_The task_
Exactly the lines from the one containing "[39,205,51,210] -- -> (334, 104) none" to the last line of the records, inclusive, are to be transcribed; include no others.

_Input data_

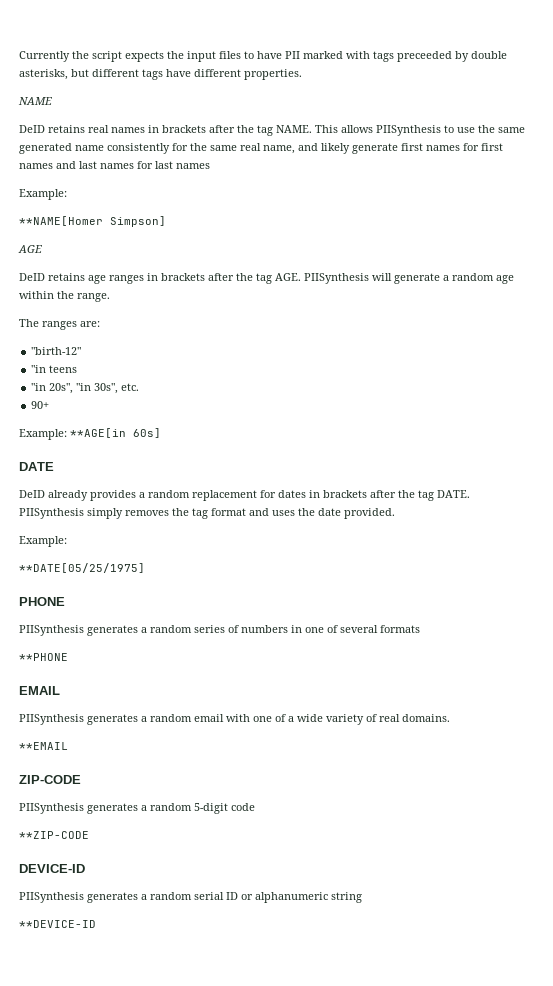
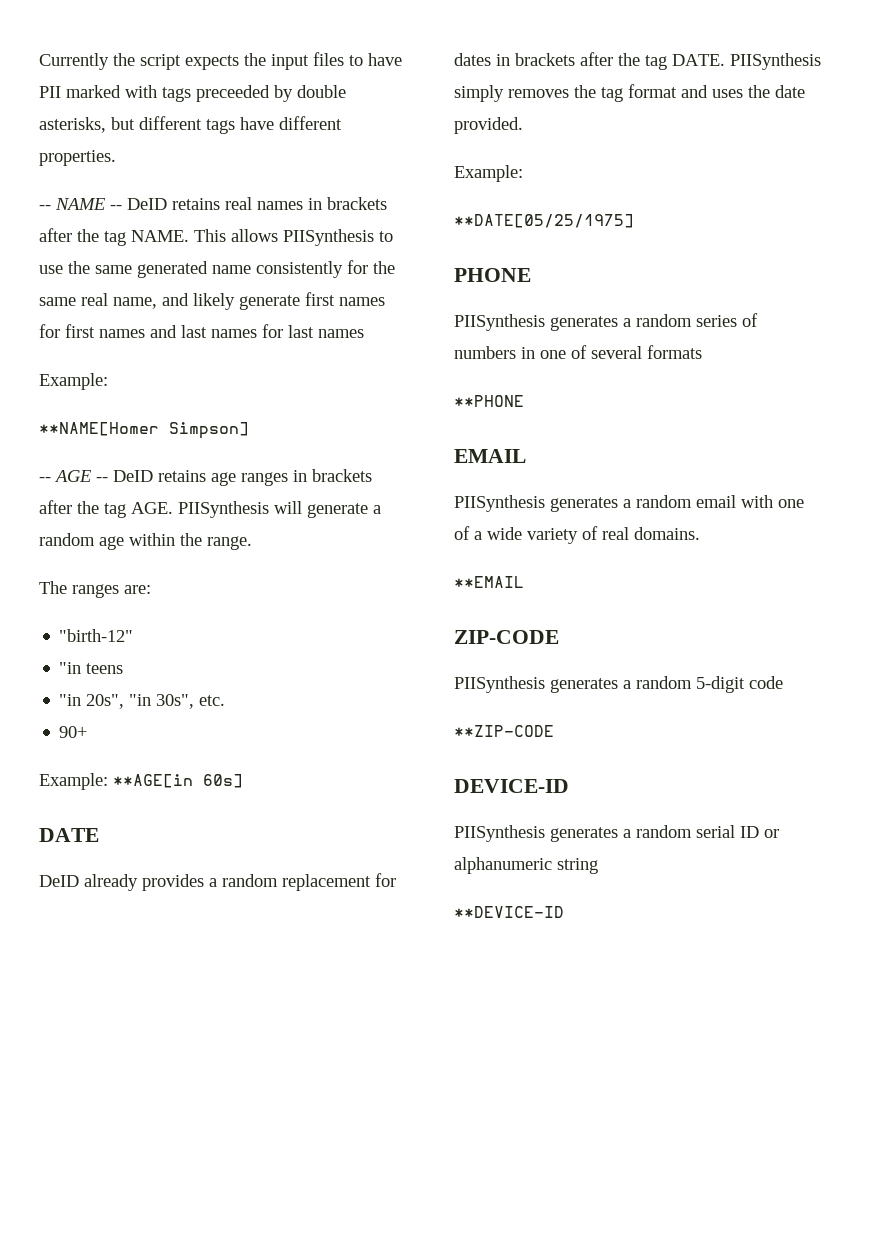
(302, 74) none -> [39,205,51,210] --
(52, 101) // -> [110,205,122,210] --
(166, 221) none -> [39,477,51,482] --
(42, 249) // -> [96,477,108,482] --

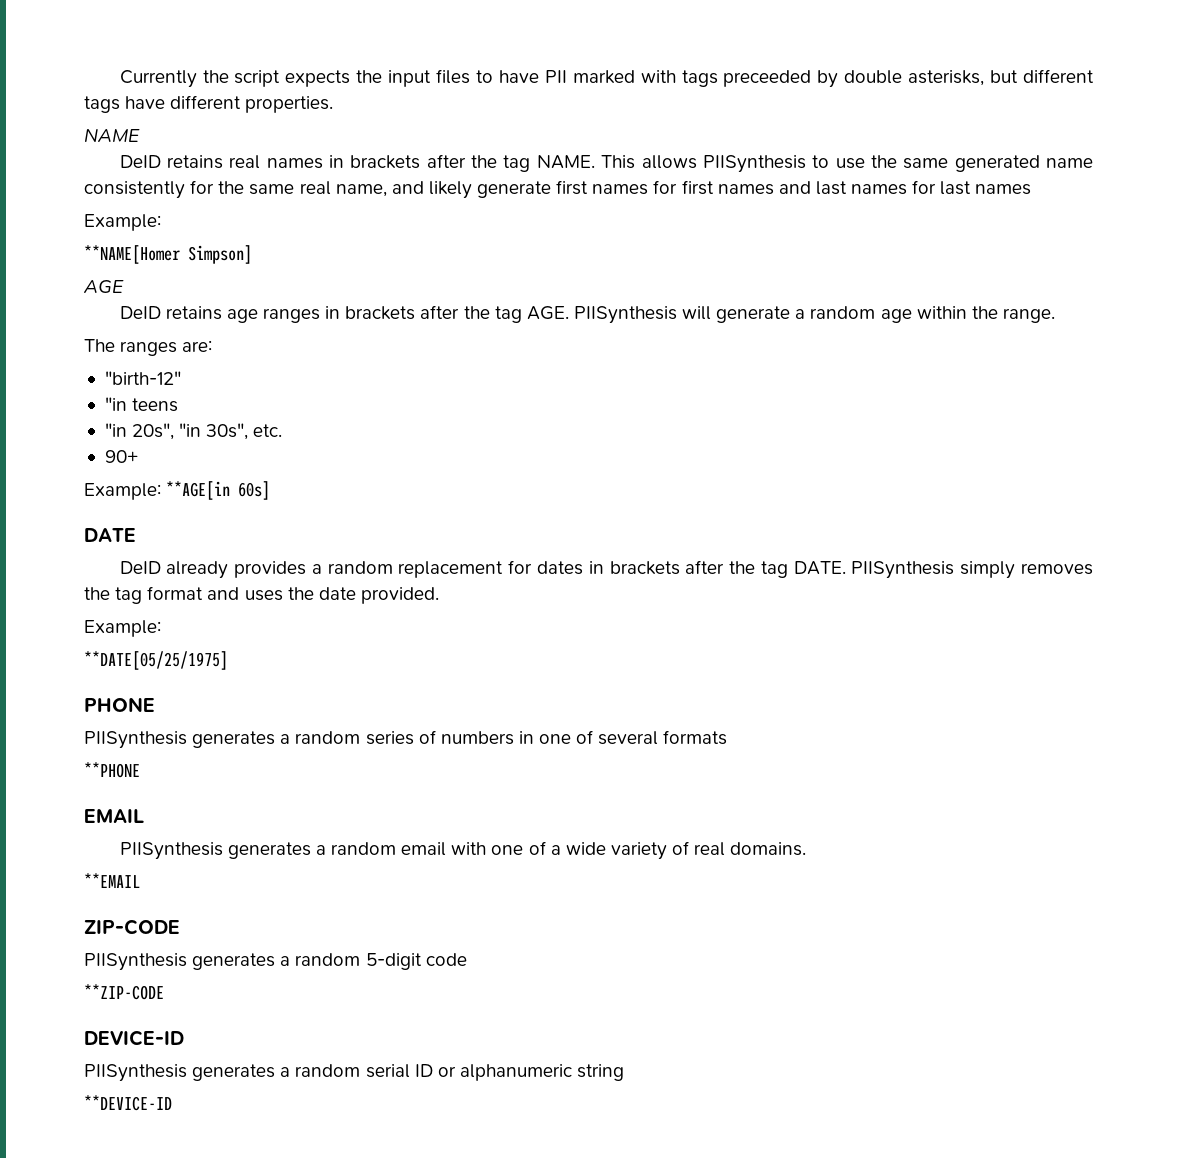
[39,205,51,210] -- -> (334, 104) none
[110,205,122,210] -- -> (140, 135) //
[39,477,51,482] -- -> (252, 254) none
[96,477,108,482] -- -> (124, 286) //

_Response below_
[39,205,51,210] -- -> (334, 104) none
[110,205,122,210] -- -> (140, 135) //
[39,477,51,482] -- -> (252, 254) none
[96,477,108,482] -- -> (124, 286) //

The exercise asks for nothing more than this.